Problem details
Copy out each line of the data that holds the word "Verfrissende".

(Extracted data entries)
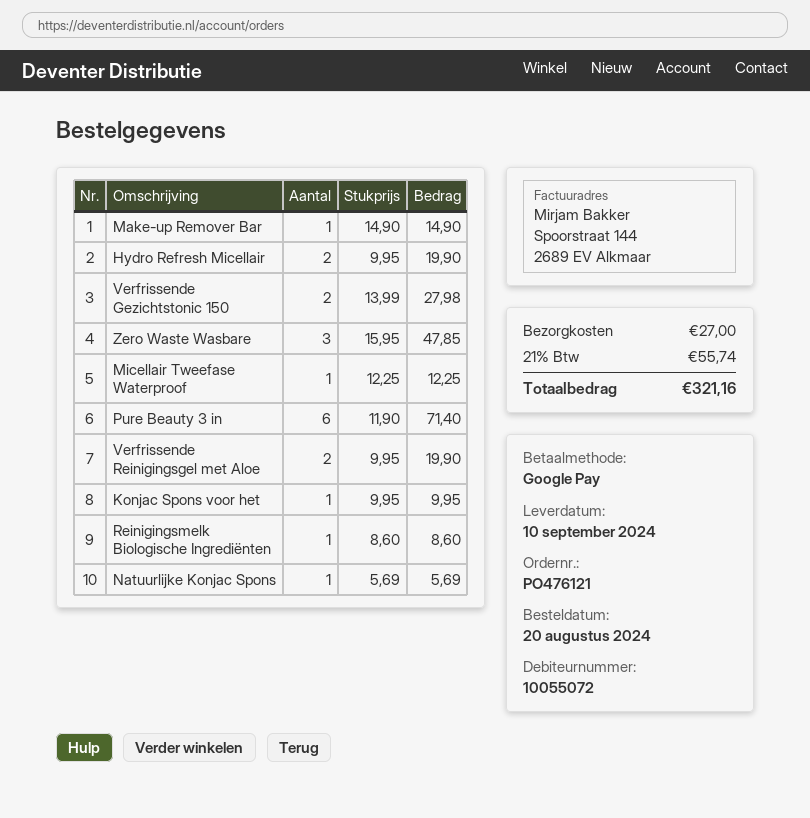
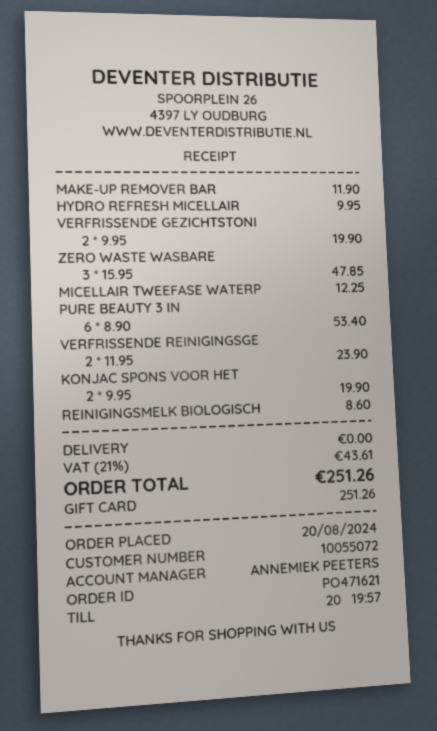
order number: PO476121 -> PO471621
payment method: Google Pay -> gift card
Make-up Remover Bar: 1 x 14.90 = 14.90 -> 1 x 11.90 = 11.90
Hydro Refresh Micellair: 2 x 9.95 = 19.90 -> 1 x 9.95 = 9.95
Verfrissende Gezichtstonic 150: 2 x 13.99 = 27.98 -> 2 x 9.95 = 19.90
Pure Beauty 3 in: 6 x 11.90 = 71.40 -> 6 x 8.90 = 53.40
Verfrissende Reinigingsgel met Aloe: 2 x 9.95 = 19.90 -> 2 x 11.95 = 23.90
Konjac Spons voor het: 1 x 9.95 = 9.95 -> 2 x 9.95 = 19.90
Natuurlijke Konjac Spons: 1 x 5.69 = 5.69 -> none
shipping: 27.00 -> 0.00
tax: 21% = 55.74 -> 21% = 43.61
total: 321.16 -> 251.26

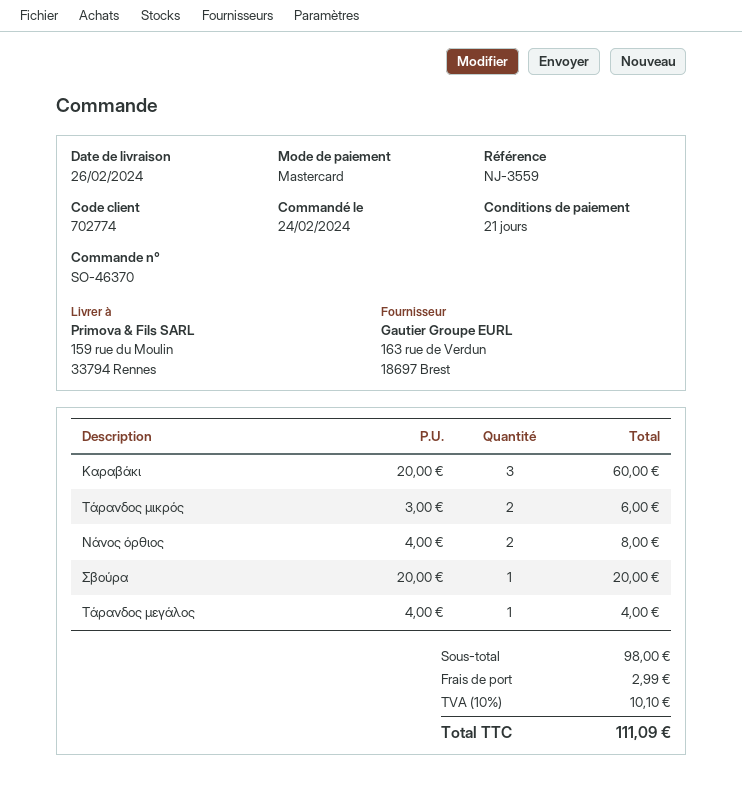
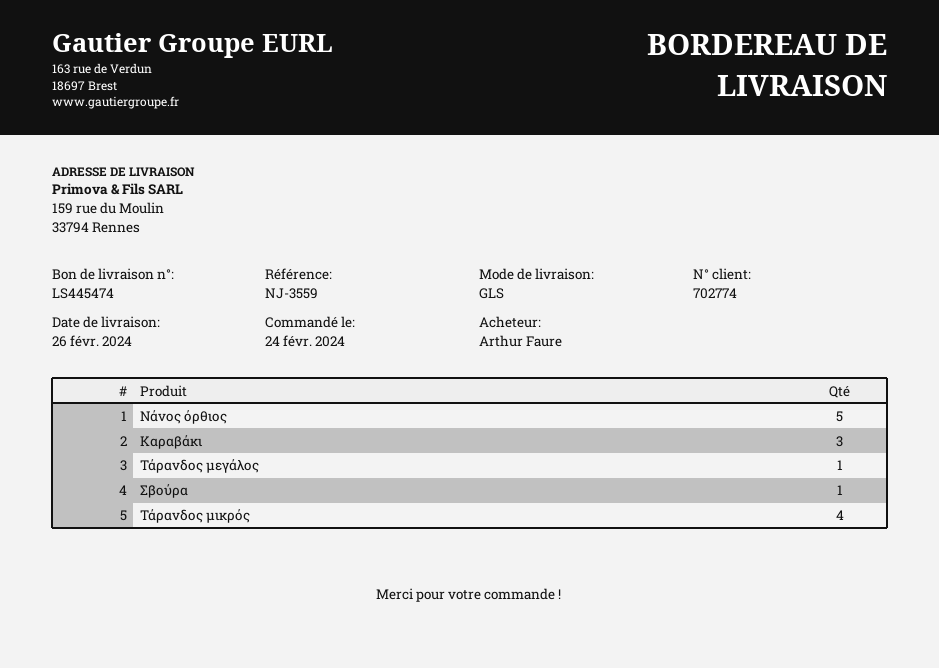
Τάρανδος μικρός: 2 -> 4
Νάνος όρθιος: 2 -> 5

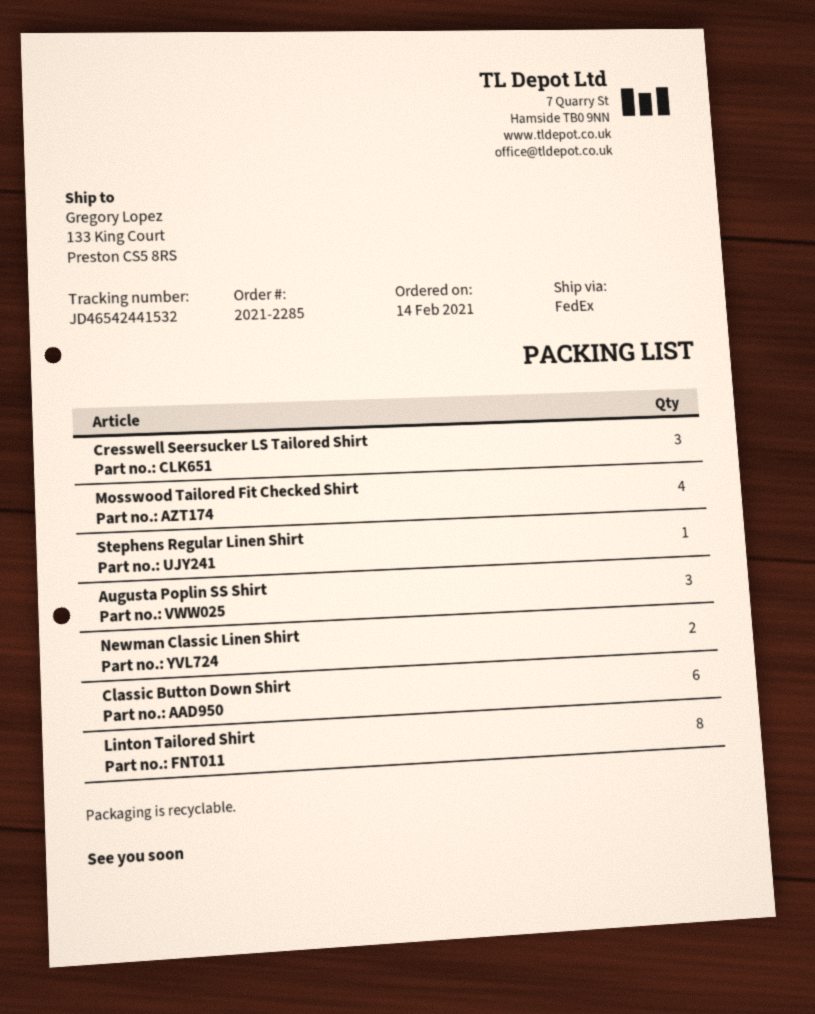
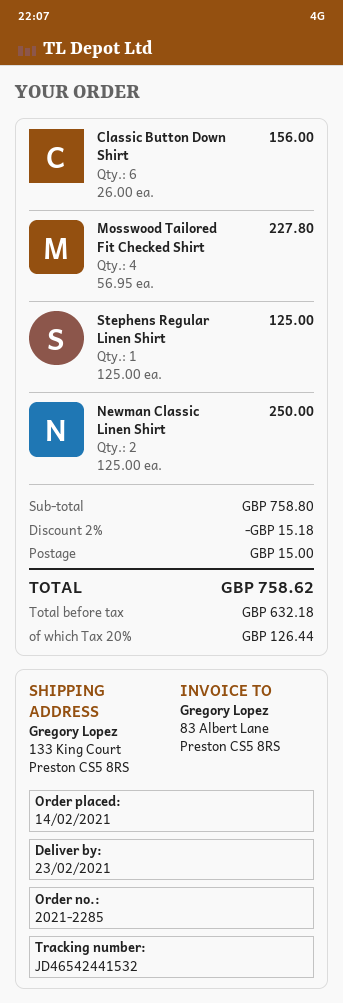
Cresswell Seersucker LS Tailored Shirt: 3 -> none
Augusta Poplin SS Shirt: 3 -> none
Linton Tailored Shirt: 8 -> none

Result for this exercise
Verfrissende Gezichtstonic 150: 2 x 13.99 = 27.98 -> 2 x 9.95 = 19.90
Verfrissende Reinigingsgel met Aloe: 2 x 9.95 = 19.90 -> 2 x 11.95 = 23.90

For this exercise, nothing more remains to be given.